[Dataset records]
━━━━━━

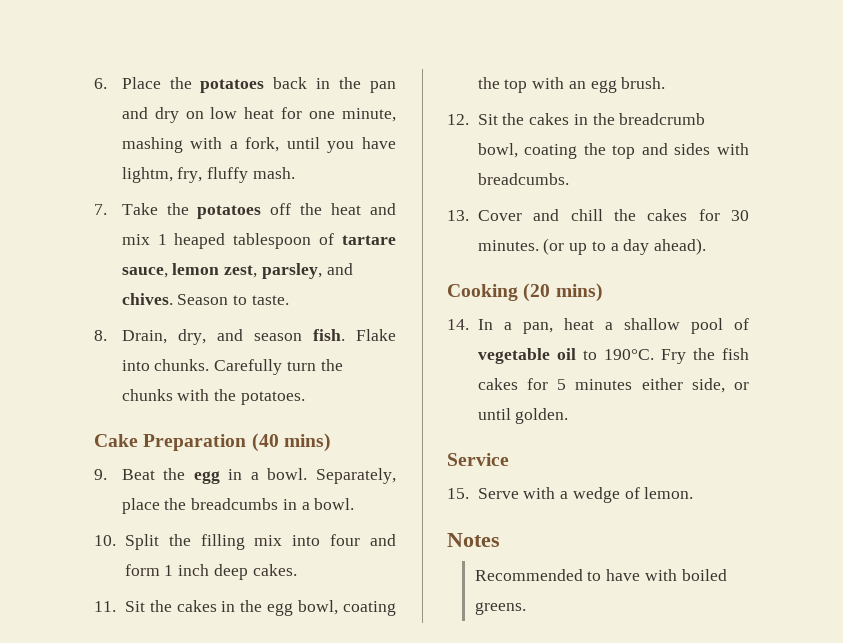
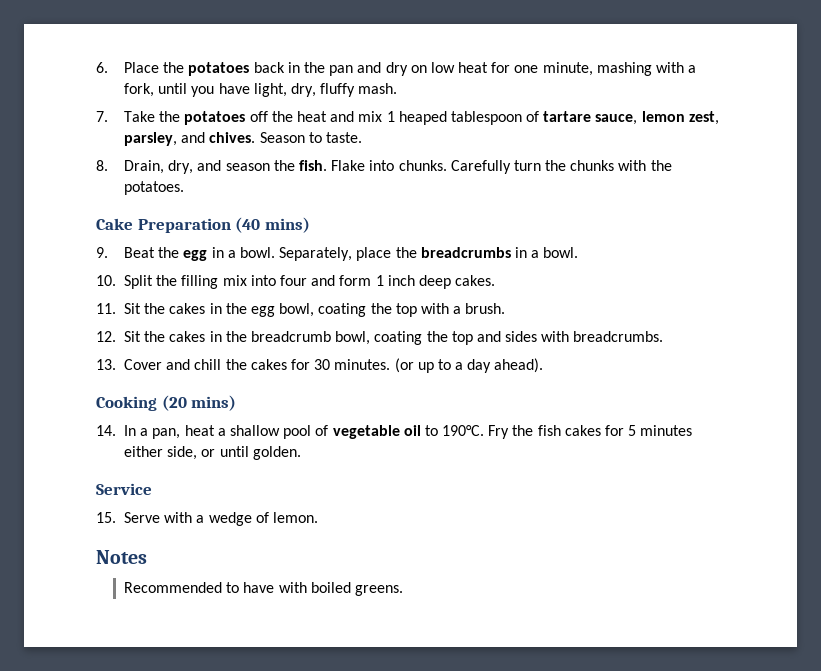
- 6. Place the potatoes back in the pan and dry on low heat for one minute, mashing with a fork, until you have lightm, fry, fluffy mash.
+ 6. Place the potatoes back in the pan and dry on low heat for one minute, mashing with a fork, until you have light, dry, fluffy mash.
- 8. Drain, dry, and season fish.
+ 8. Drain, dry, and season the fish.
- Separately, place the breadcumbs in a bowl.
+ Separately, place the breadcrumbs in a bowl.
- 11. Sit the cakes in the egg bowl, coating the top with an egg brush.
+ 11. Sit the cakes in the egg bowl, coating the top with a brush.
- 12. Sit the cakes in the breadcrumb bowl, coating the top and sides with breadcumbs.
+ 12. Sit the cakes in the breadcrumb bowl, coating the top and sides with breadcrumbs.

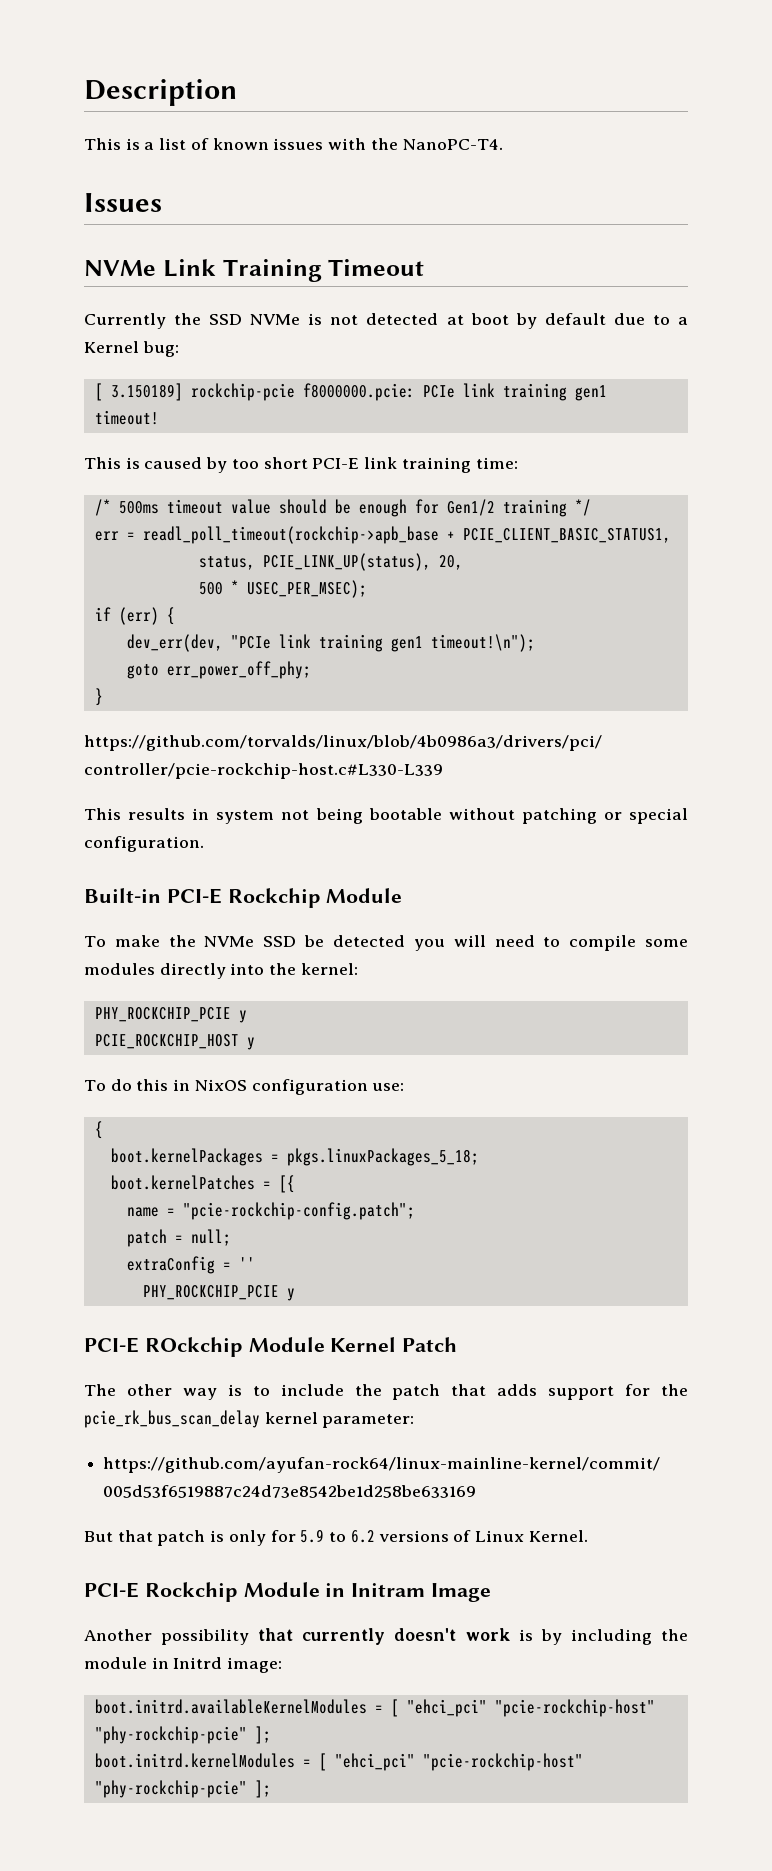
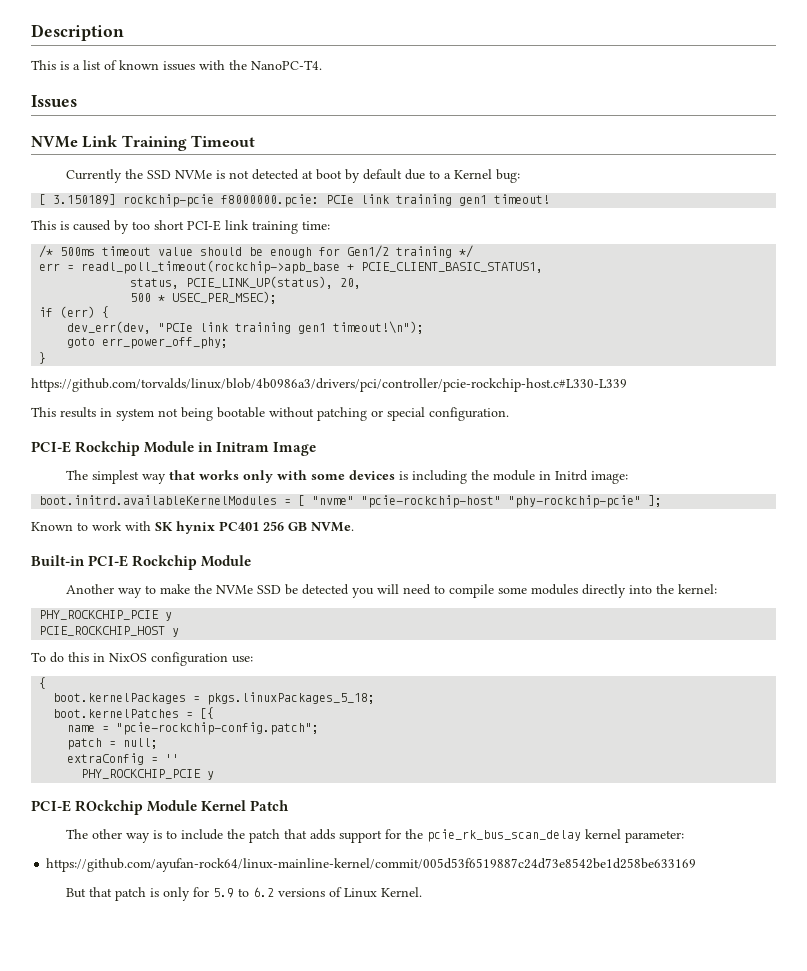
+ PCI-E Rockchip Module in Initram Image
+ The simplest way that works only with some devices is including the module in Initrd image:
+ boot.initrd.availableKernelModules = [ "nvme" "pcie-rockchip-host" "phy-rockchip-pcie" ];
+ Known to work with SK hynix PC401 256 GB NVMe.
- To make the NVMe SSD be detected you will need to compile some modules directly into the kernel:
+ Another way to make the NVMe SSD be detected you will need to compile some modules directly into the kernel:
- PCI-E Rockchip Module in Initram Image
- Another possibility that currently doesn't work is by including the module in Initrd image:
- boot.initrd.availableKernelModules = [ "ehci_pci" "pcie-rockchip-host" "phy-rockchip-pcie" ];
- boot.initrd.kernelModules = [ "ehci_pci" "pcie-rockchip-host" "phy-rockchip-pcie" ];

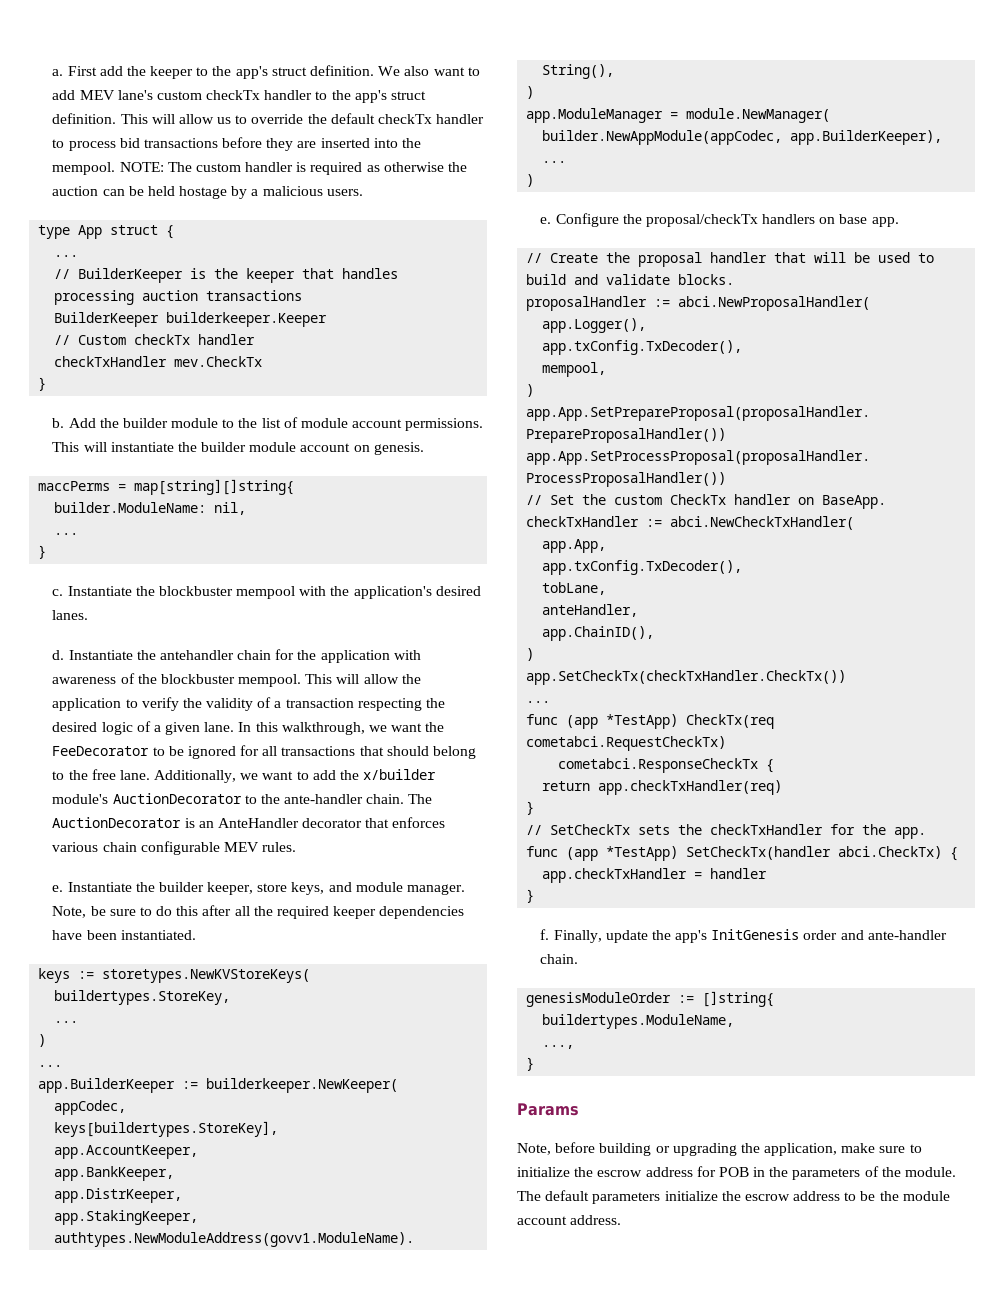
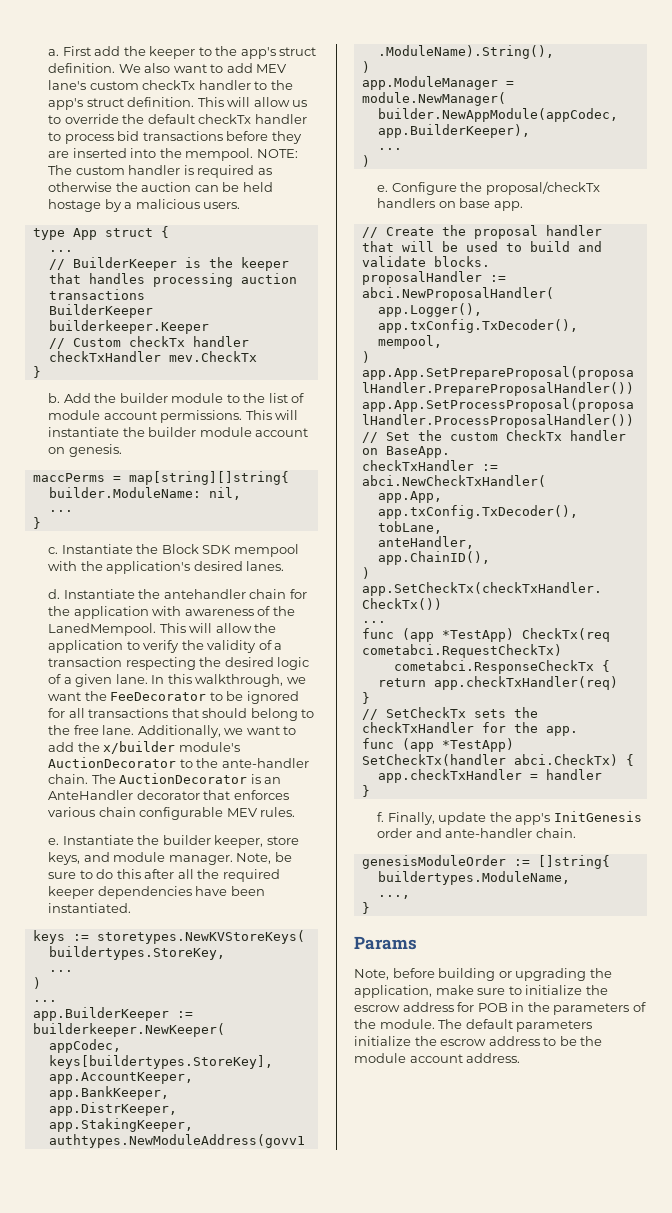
- Instantiate the blockbuster mempool with the application's desired lanes.
+ Instantiate the Block SDK mempool with the application's desired lanes.
- Instantiate the antehandler chain for the application with awareness of the blockbuster mempool.
+ Instantiate the antehandler chain for the application with awareness of the LanedMempool.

━━━━━━

PROBLEM REQUIREMENTS:
Without carrying over any pictures, retype the records above exactly.

RESULT FOR THIS EXERCISE:
- 6. Place the potatoes back in the pan and dry on low heat for one minute, mashing with a fork, until you have lightm, fry, fluffy mash.
+ 6. Place the potatoes back in the pan and dry on low heat for one minute, mashing with a fork, until you have light, dry, fluffy mash.
- 8. Drain, dry, and season fish.
+ 8. Drain, dry, and season the fish.
- Separately, place the breadcumbs in a bowl.
+ Separately, place the breadcrumbs in a bowl.
- 11. Sit the cakes in the egg bowl, coating the top with an egg brush.
+ 11. Sit the cakes in the egg bowl, coating the top with a brush.
- 12. Sit the cakes in the breadcrumb bowl, coating the top and sides with breadcumbs.
+ 12. Sit the cakes in the breadcrumb bowl, coating the top and sides with breadcrumbs.

+ PCI-E Rockchip Module in Initram Image
+ The simplest way that works only with some devices is including the module in Initrd image:
+ boot.initrd.availableKernelModules = [ "nvme" "pcie-rockchip-host" "phy-rockchip-pcie" ];
+ Known to work with SK hynix PC401 256 GB NVMe.
- To make the NVMe SSD be detected you will need to compile some modules directly into the kernel:
+ Another way to make the NVMe SSD be detected you will need to compile some modules directly into the kernel:
- PCI-E Rockchip Module in Initram Image
- Another possibility that currently doesn't work is by including the module in Initrd image:
- boot.initrd.availableKernelModules = [ "ehci_pci" "pcie-rockchip-host" "phy-rockchip-pcie" ];
- boot.initrd.kernelModules = [ "ehci_pci" "pcie-rockchip-host" "phy-rockchip-pcie" ];

- Instantiate the blockbuster mempool with the application's desired lanes.
+ Instantiate the Block SDK mempool with the application's desired lanes.
- Instantiate the antehandler chain for the application with awareness of the blockbuster mempool.
+ Instantiate the antehandler chain for the application with awareness of the LanedMempool.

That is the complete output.